Town Of Clendenin Ex Rel. Thornton Fields v. Ledsome, CC 712
Decision Date | 10 December 1946 |
Docket Number | CC 712 |
Citation | 129 W.Va. 388 |
Court | West Virginia Supreme Court |
Parties | Town Of Clendenin ex rel. Thornton Fields v. Amos L. Ledsome, Policeman, etc., et al. 1946. |
In order that the provisions of Code, 55-2-18, toll the running of the statute of limitations applicable to an action at law, it is necessary that the parties in interest in the pending action to which the statute of limitations would otherwise apply, be the same as those in the prior action involuntarily abated or dismissed.
Certified from Circuit Court of Kanawha County.
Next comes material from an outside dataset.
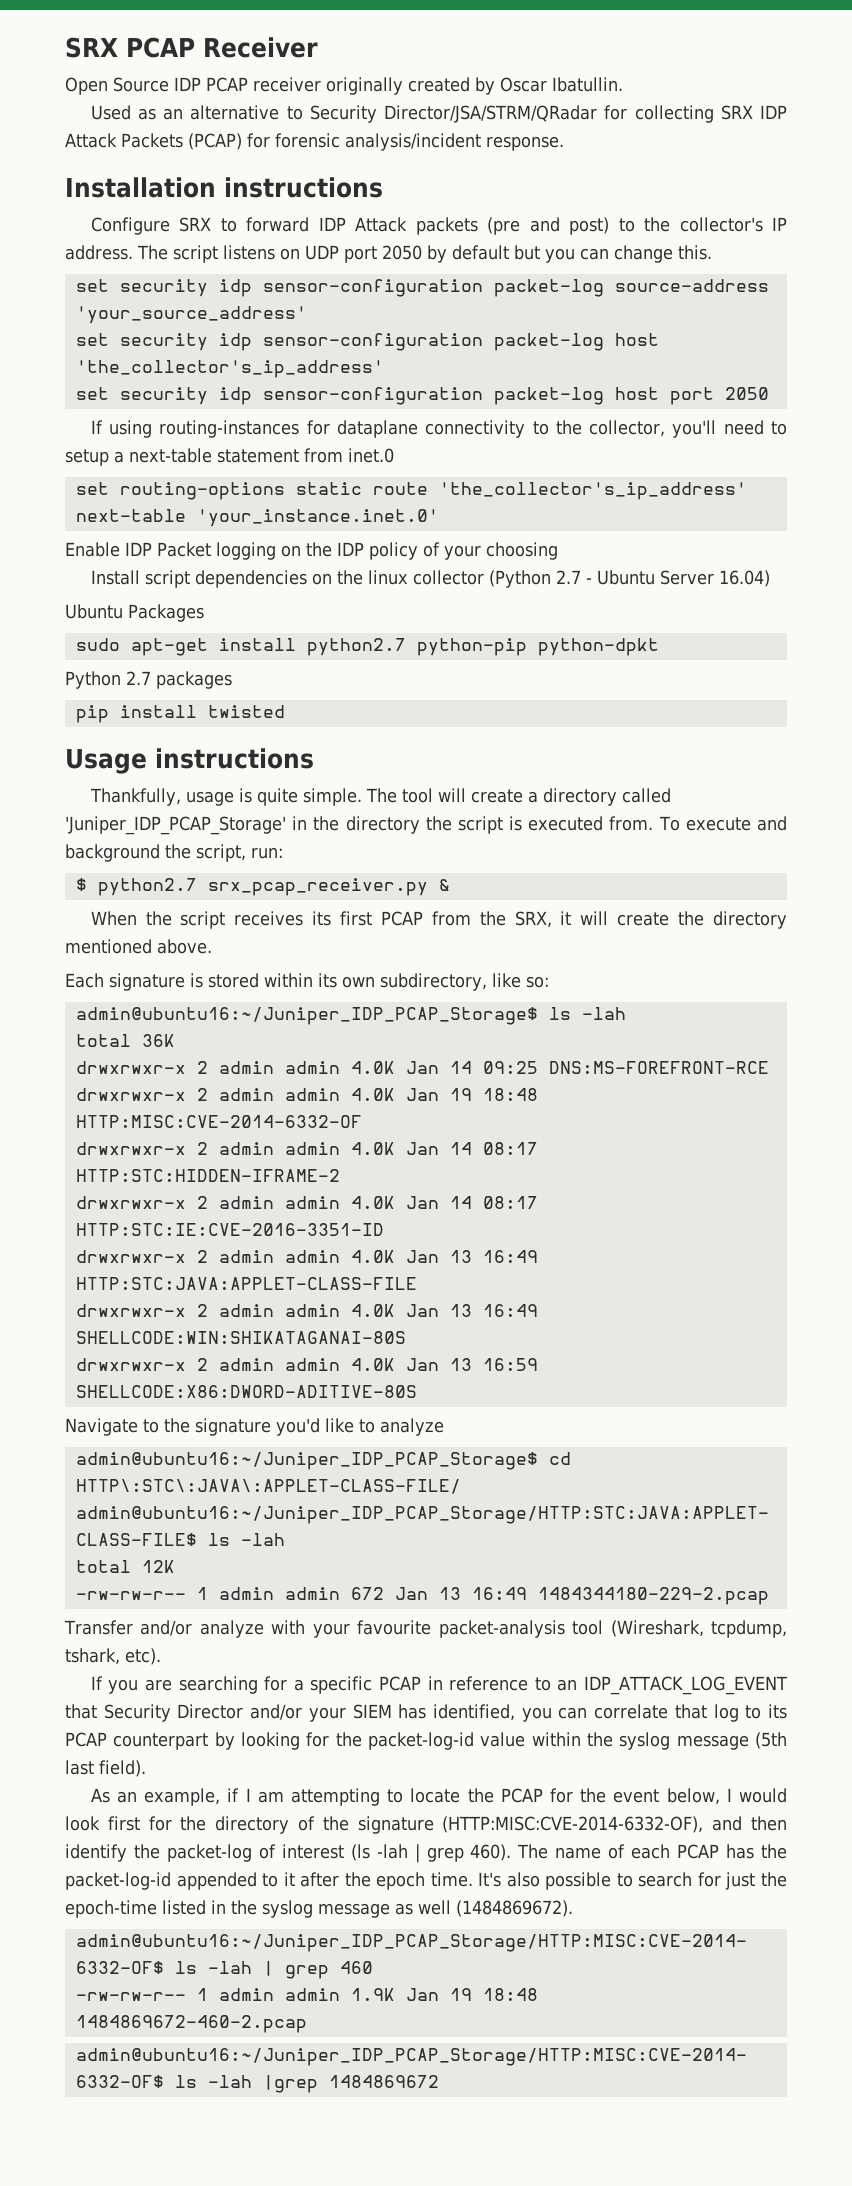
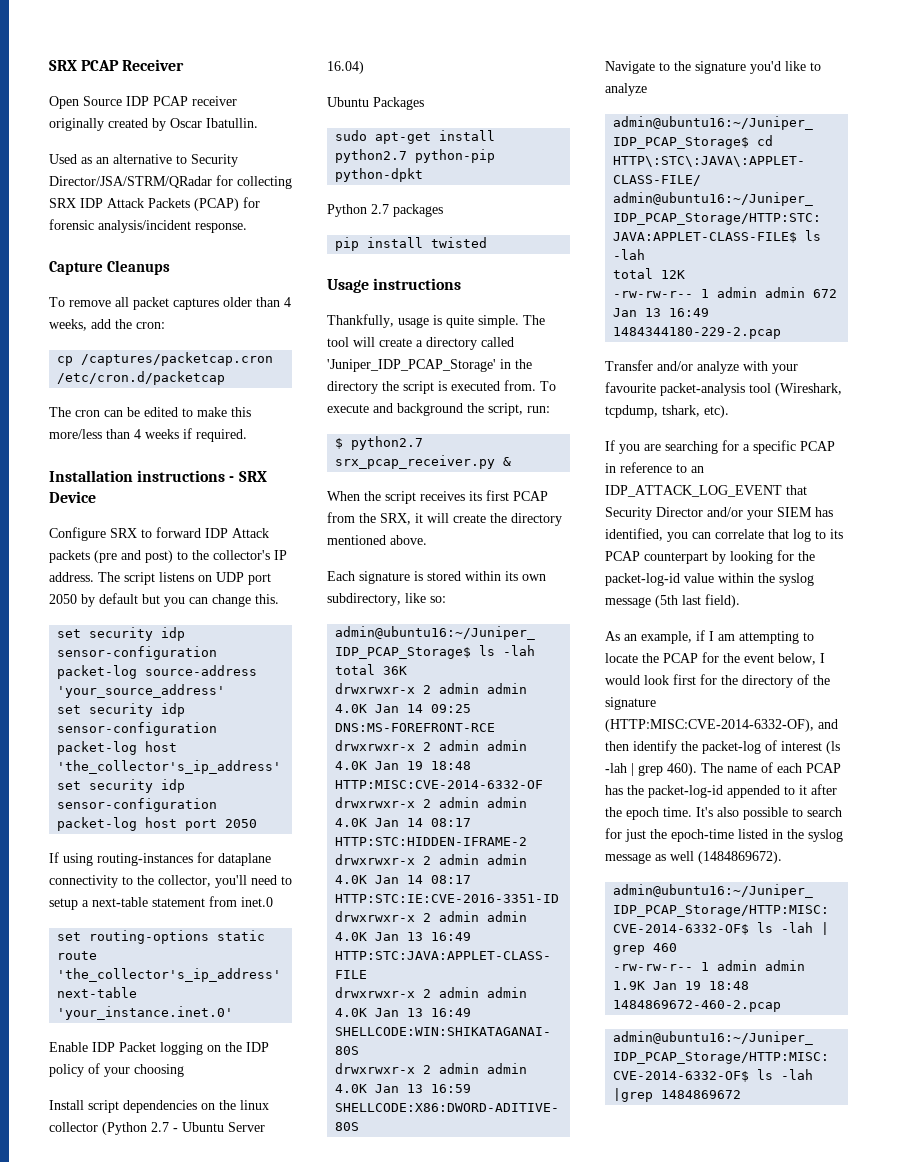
(564, 143) none -> [49,260,171,275] [49,297,291,310] [49,319,165,331] [57,352,274,366] [57,371,226,385] [49,407,251,417] [49,428,247,442] // Capture Cleanups // To remove all packet captures older than 4 weeks, add the cron: // cp /captures/packetcap.cron /etc/cron.d/packetcap // The cron can be edited to make this more/less than 4 weeks if required.
(383, 187) none -> [229,471,267,482] [49,491,96,503] - SRX Device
Action by the Town of Clendenin on the relation of Thornton Fields against Amos L. Ledsome, policeman, etc., and another, for personal injuries. The Court of Common Pleas having entered an order overruling a demurrer to plaintiff's declaration certified its decision of the questions thus raised to the Circuit Court, and Circuit Court, sustaining the ruling of Court of Common Pleas, in turn certified the questions.
Reversed and remanded.
J. Raymond Gordon, for plaintiff.
Campbell, McClintic & James, Charles C. Wise and Stanley E. Dadisman, for defendants.
Kenna, President:
This case certified was brought in the Court of Common Pleas of Kanawha County, that court having entered an order overruling a demurrer to the plaintiff's declaration and certifying its decision of the questions thus raised to the Circuit Court of Kanawha County, which court sustained the rulings of the Court of Common Pleas and in turn certified the questions for decision here.
The declaration in covenant alleges that the defendant, Amos L. Ledsome, on September 16, 1943, was one of two policemen employed by The Town of Clendenin, Kanawha County, and that the American Surety Company of New York was surety on his official bond for the faithful discharge of his duties in the penalty of §3500.-00; that the plaintiff, Thornton Fields, on that day was taken into custody by other officers and brought to the city jail of which Ledsome had charge by reason of an established custom pursuant to which the policeman on duty carried the keys to the jail and exercised supervision of it; that there was no commitment nor warrant for the plaintiff's arrest but that he was accused of having been intoxicated in a public place; that he was placed in the jail alone on a concrete floor with neither a chair nor a cot and was locked in by the defendant, Ledsome; that the defendant negligently and unlawfully operated the jail with the result that the clothing of the plaintiff "was set on fire" causing him to be severely burned and suffer acutely for about two hours without aid, so that he was hospitalized for nine months thereafter.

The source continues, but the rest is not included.